The original Babylon post seems to present the idea that signs and advertising should be seen as a "blight" or "clutter", whereas everything else in our visual environment such as roads, buildings, fencing escape as though they are somehow more important, valid, permanent or unquestionable. Kaliski and Wild seem to favour the idea of controlling or banning ads.

Above, Barth perfectly frames the question that arises: who should do the banning? And much of what we now see as valuable would disappear, or would never have happened, if signs and ads were strictly policed by some sort of committee.

Much has been made in comments on the other post of Sao Paulo's mayor banning all advertising in his city. One link to Flickr showed a suite of pictures of the empty and stunningly beautiful sculptural billboards.

The designer I work with is from Sao Paulo, and she said the mayor who enacted the ban, Paulo Maluf, is no hero. He is so corrupt, and known to be corrupt, that his official campaign slogan in the run for mayor was "rouba, mas faz" ("he steals but he gets things done"). You can use his name as a verb in Brazil; malufar means to steal public money. It seems as though the ban, which is dissolving under the new mayor, was more to do with kick-backs (from any advertising in the future) than the "public good".

We certainly need to be careful, and to know more detail, before thinking that this city provides any kind of attractive model to be followed.

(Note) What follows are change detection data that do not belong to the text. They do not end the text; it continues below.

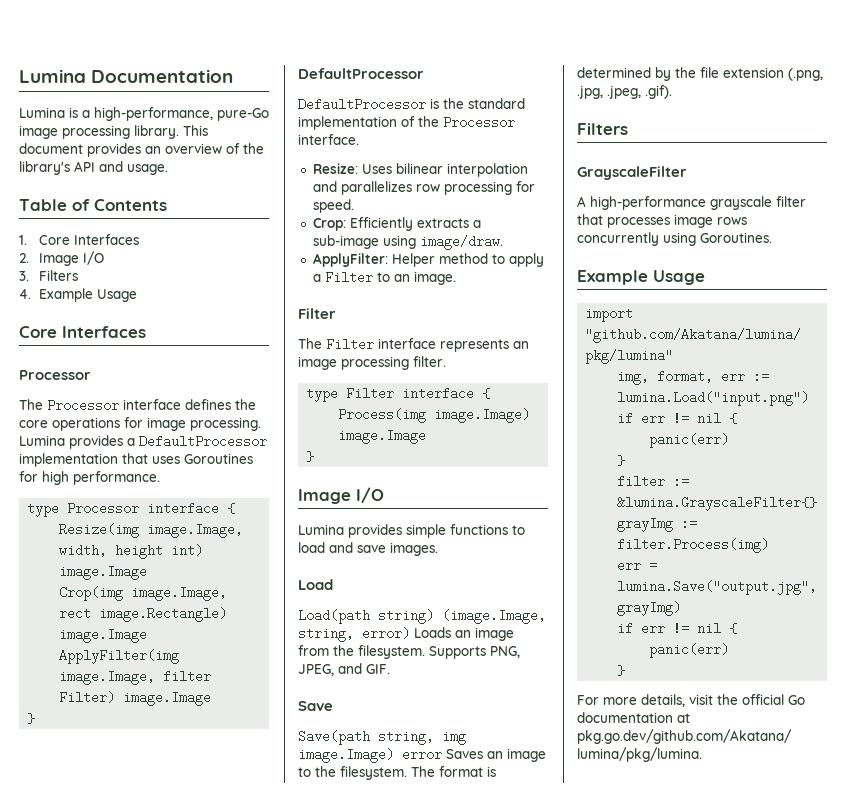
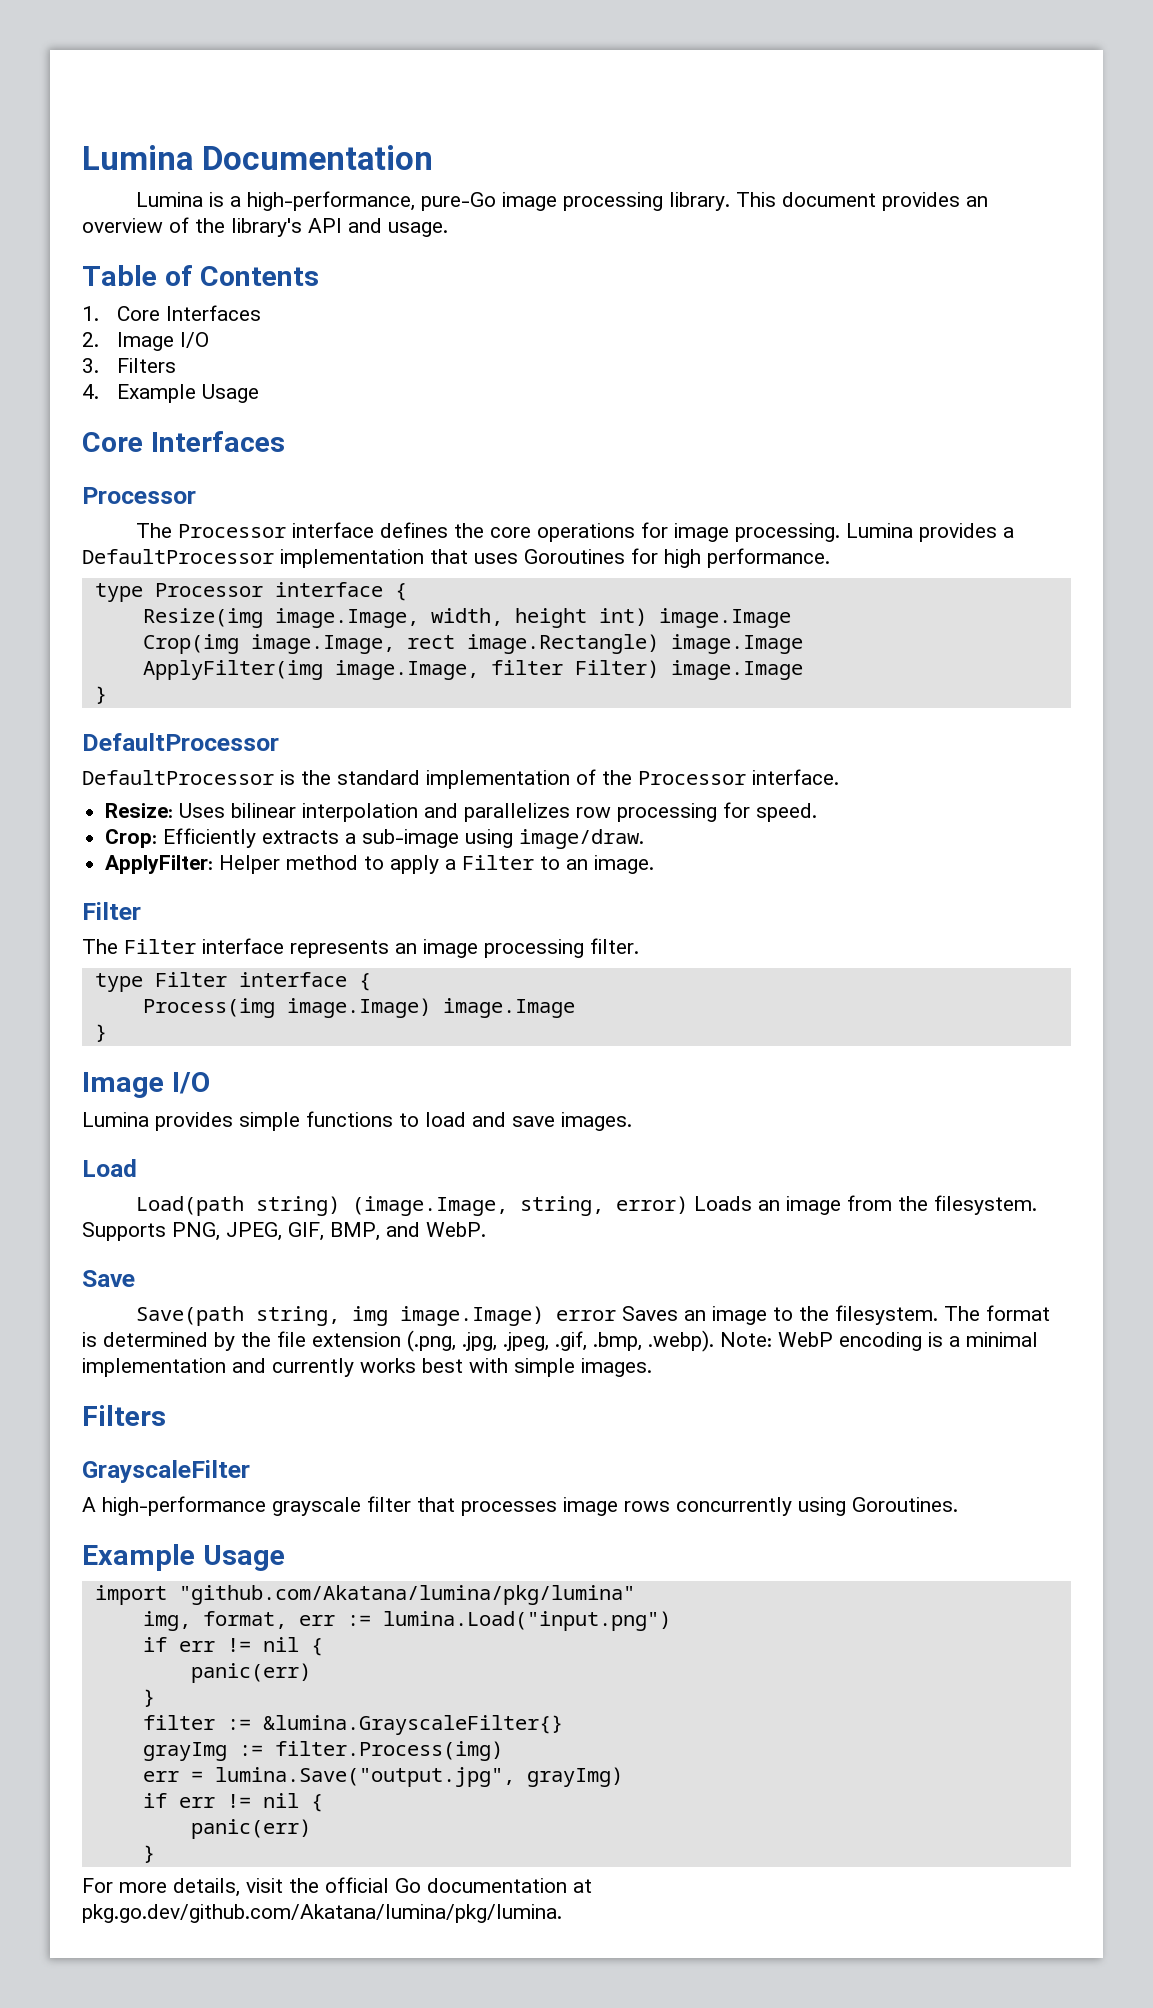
- Supports PNG, JPEG, and GIF.
+ Supports PNG, JPEG, GIF, BMP, and WebP.
- The format is determined by the file extension (.png, .jpg, .jpeg, .gif).
+ The format is determined by the file extension (.png, .jpg, .jpeg, .gif, .bmp, .webp). Note: WebP encoding is a minimal implementation and currently works best with simple images.

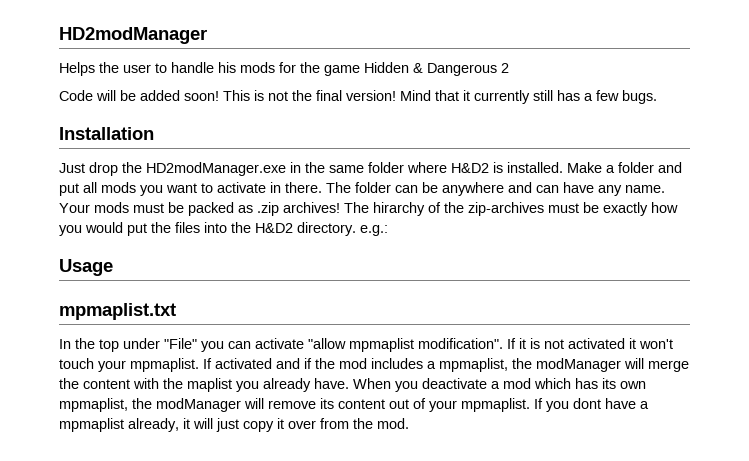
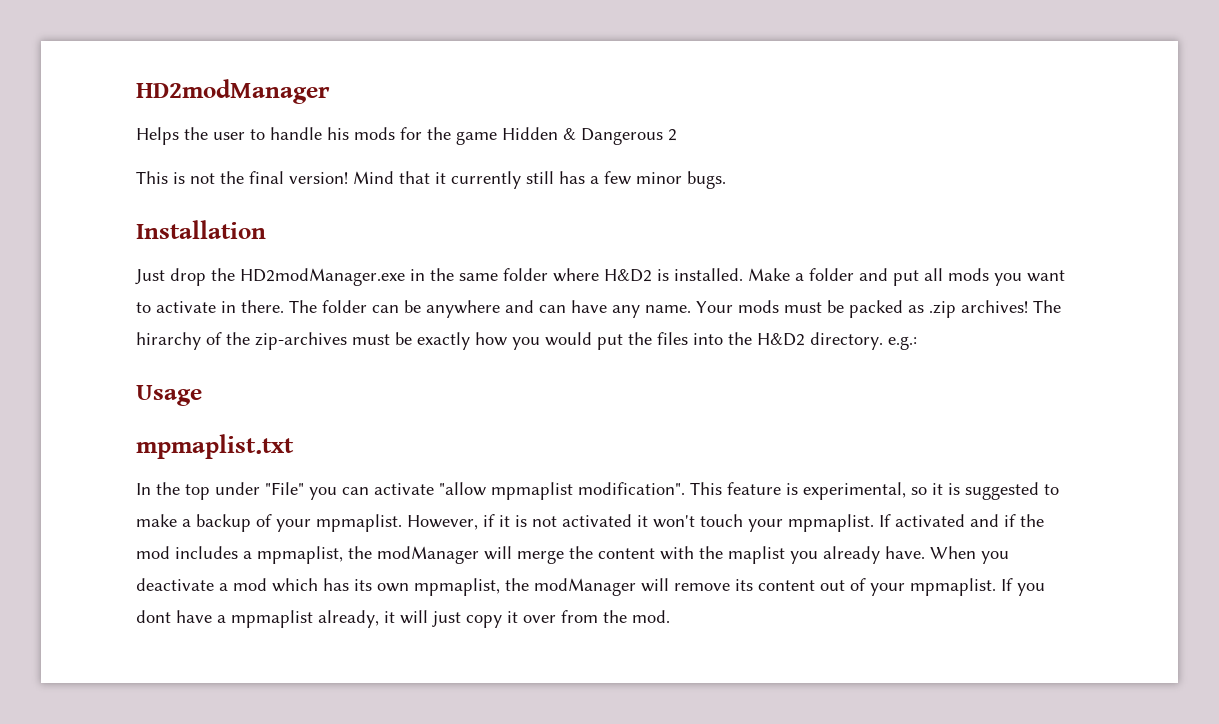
- Code will be added soon!
- Mind that it currently still has a few bugs.
+ Mind that it currently still has a few minor bugs.
- If it is not activated it won't touch your mpmaplist.
+ This feature is experimental, so it is suggested to make a backup of your mpmaplist. However, if it is not activated it won't touch your mpmaplist.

In England, each local area has a planning "authority", which has a committee that meets in private to approve or disapprove new buildings and new advertising sites. It seems to me that the planners inhibit more than they facilitate, its exactly as Barth says, a group of mediocre people tend to be conservative, rather than plumb for boldness.

Many extraordinary pieces of proposed architecture in London have been turned down, including buildings by the world's most highly regarded architects; Libeskind's structurally extraordinary Spiral, and Foster's super-hi-tech design for a super-high skyscraper. I think London is much the poorer for it.

And yet the planners seem happy to approve advertising almost willy-nilly. (Is this linked to the ad revenue that each local council receives?) Instead of the liberal situation in LA, where you get Gehry and Claes Oldenburg and electronic billboards, freedom in both architectural and advertising spheres, we get the billboards but with blackened and crumbling Victoriana.

I recently spent a month in Tokyo, and marvelled at their planning laws. Most of the shopping street of Omotesando is festooned with signs and billboards, as is much of Tokyo, but in one segment I sat in a coffee shop and gazed at a rebuilt wooden temple (burned down in 1945) with a design dating back 500 years, a mint-coloured tiled and chrome-signed 1920s restaurant, a concrete brutalist Noh theatre, and Herzog & de Meuron's Prada building which might have landed from outer space.

Visual noise and crassness in one part of Tokyo is part of the same freedom that can lead to such startling and precious juxtapositions.

I think if you start restricting things with any degree of fierceness, you might (as in England) restrict the wrong things.

By the way, is "Babylon" still a negative term?


Quentin Newark
02.02.09
06:53

The people who are in charge of making decisions about cities and urban development should be people who have no financial or vested interest in the city's development. There definitely needs to be a strict control on bill boards and advertising, or they just tend to take over the entire city without anyone realizing.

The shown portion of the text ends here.